Heico (HEI:US) delivered a mixed set of results for its fiscal third quarter, causing its shares to fall more than 5% pre-market in a fragile market environment.

The company reported EBITDA of $179.8 million, lower than the consensus estimate of $181.2 million. Earnings per share for the quarter were $0.74, a year-on-year increase from $0.60, and closely aligned with the projected $0.73.

The company's net sales for the quarter were $722.9 million, marking a significant 27% year-on-year growth. This surpassed the estimated net sales of $697.7 million. 

Within its segments, the Flight Support Group recorded net sales of $405.0 million, slightly below the estimated $409.5 million, while the “Electronic Technologies Group” achieved net sales of $325.9 million, surpassing the estimated $299.1 million and fueling the top-line FQ3 outperformance.
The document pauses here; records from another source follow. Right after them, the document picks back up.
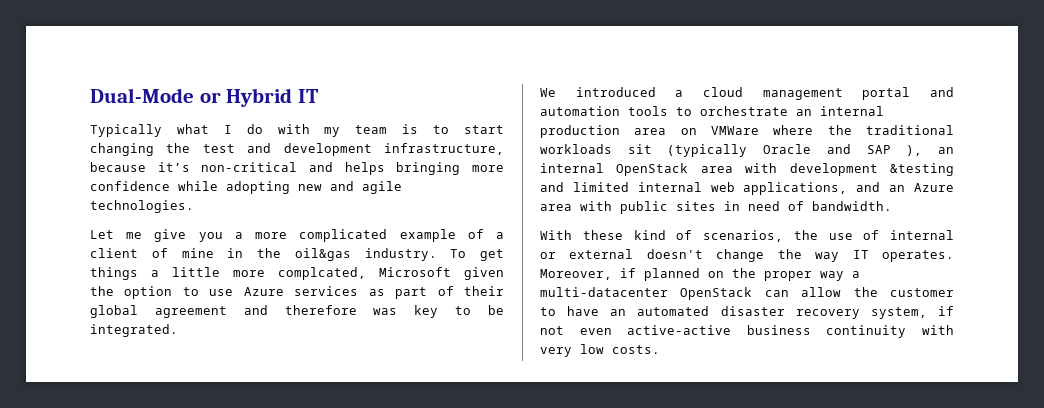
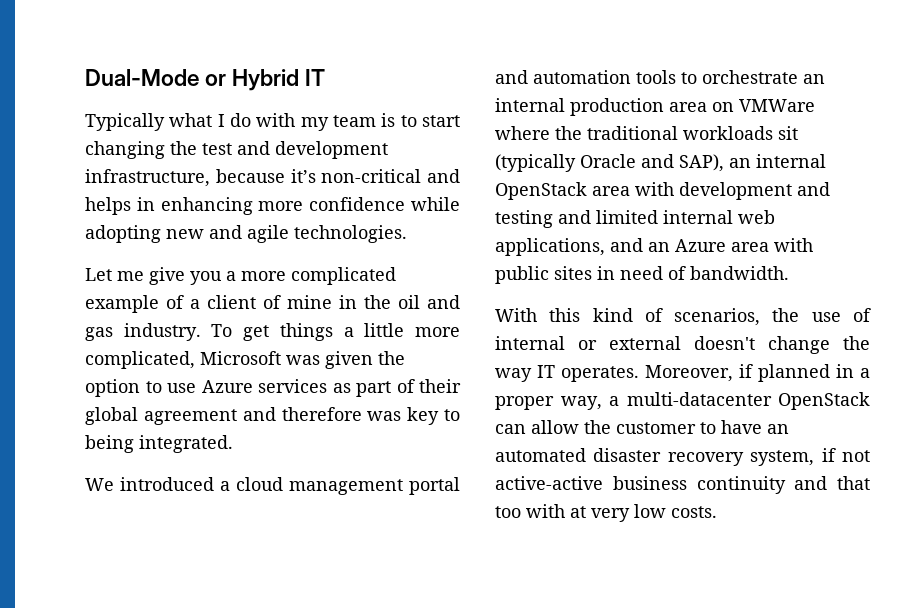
[396,162,461,175] bringing -> [136,197,253,215] in enhancing
[294,248,351,261] oil&gas -> [398,295,460,309] [85,327,113,341] oil and gas
[278,267,451,280] complcated, Microsoft -> [85,351,320,369] complicated, Microsoft was
[487,305,504,315] be -> [85,435,134,453] being
[866,145,923,156] SAP ), -> [679,154,724,172] SAP),
[890,163,954,176] &testing -> [797,182,830,196] [495,210,553,228] and testing
[582,230,623,240] these -> [549,308,581,322] this
[708,268,844,281] on the proper way -> [836,364,870,378] [495,396,602,410] in a proper way,
[579,328,612,335] even -> (870, 456) none
[922,325,954,335] with -> [794,476,870,490] [495,504,586,518] and that too with at

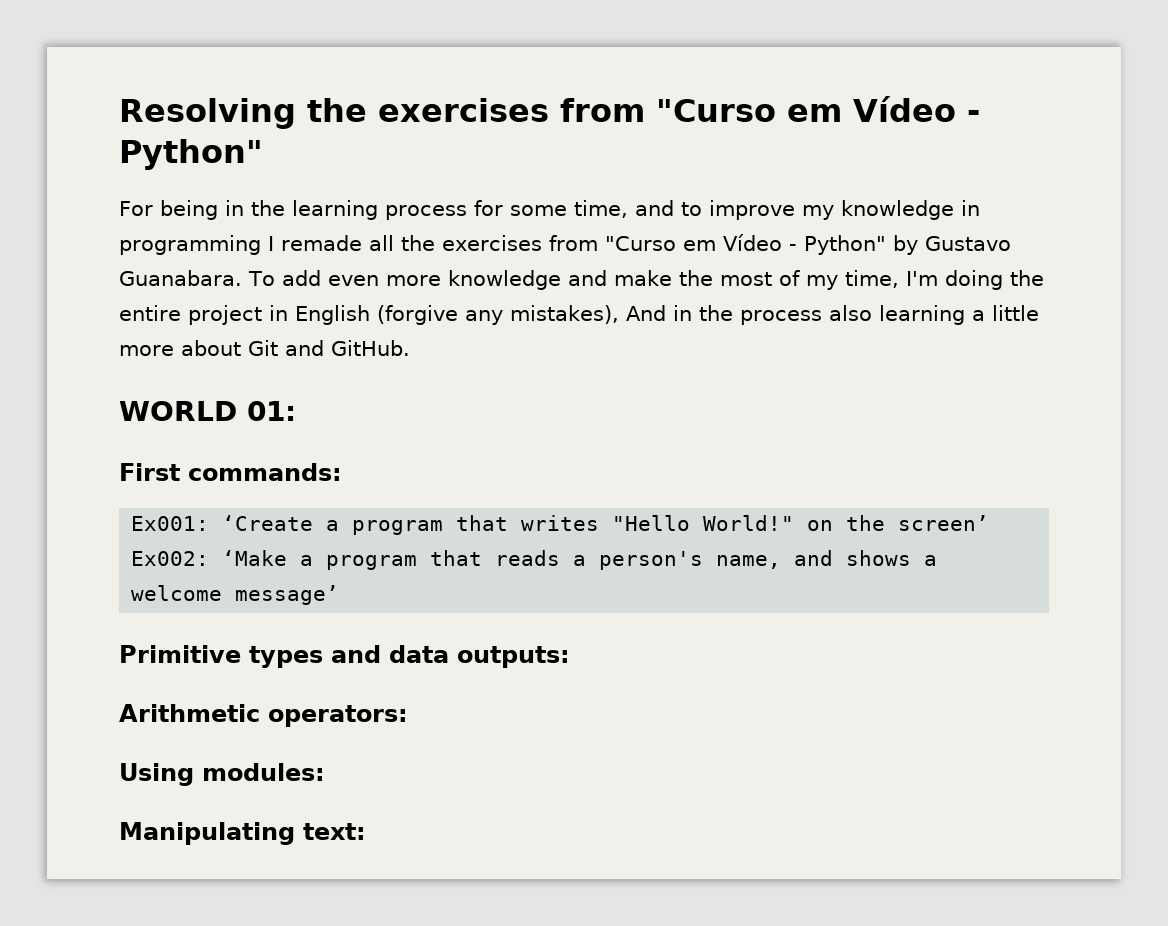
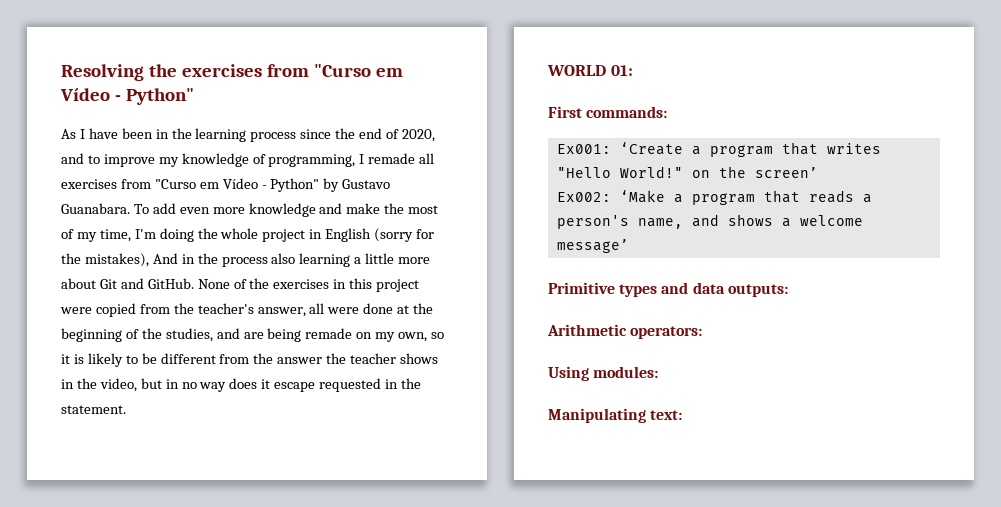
[119,200,628,220] For being in the learning process for some time, -> [61,128,435,142] As I have been in the learning process since the end of 2020,
[960,200,980,216] [119,235,261,255] in programming -> [252,154,356,167] of programming,
[401,235,435,251] the -> (435, 158) none
[119,305,181,321] entire -> [220,228,259,239] whole
[377,305,503,325] (forgive any -> [374,228,435,242] [61,253,81,264] (sorry for the
(410, 348) none -> [197,278,420,292] [60,303,434,317] [61,328,445,342] [61,353,439,367] [61,378,421,392] [61,405,126,414] None of the exercises in this project were copied from the teacher's answer, all were done at the beginning of the studies, and are being remade on my own, so it is likely to be different from the answer the teacher shows in the video, but in no way does it escape requested in the statement.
Laurans A. Mendelson, HEICO's Chairman and CEO, commented on the Company's third-quarter results stating, "We are very pleased to report record quarterly consolidated net sales at both the Flight Support Group and the Electronic Technologies Group. These results reflect 12% consolidated organic growth in our net sales principally arising from a continued strong demand for our commercial aerospace products and services and the contributions from our fiscal 2023 and 2022 acquisitions.”

Heico's operating income was reported at $149.4 million, falling just below the estimated $152.9 million. 

Another reason for investor concerns is a drop in the operating margin to 20.7% from 22.6% YoY and easily below the estimate of 22.1%.

Earlier this month, Congressman Daniel Goldman reported the sale of some HEI shares that occurred in July. The stock was up 10.4% year-to-date through Monday’s close.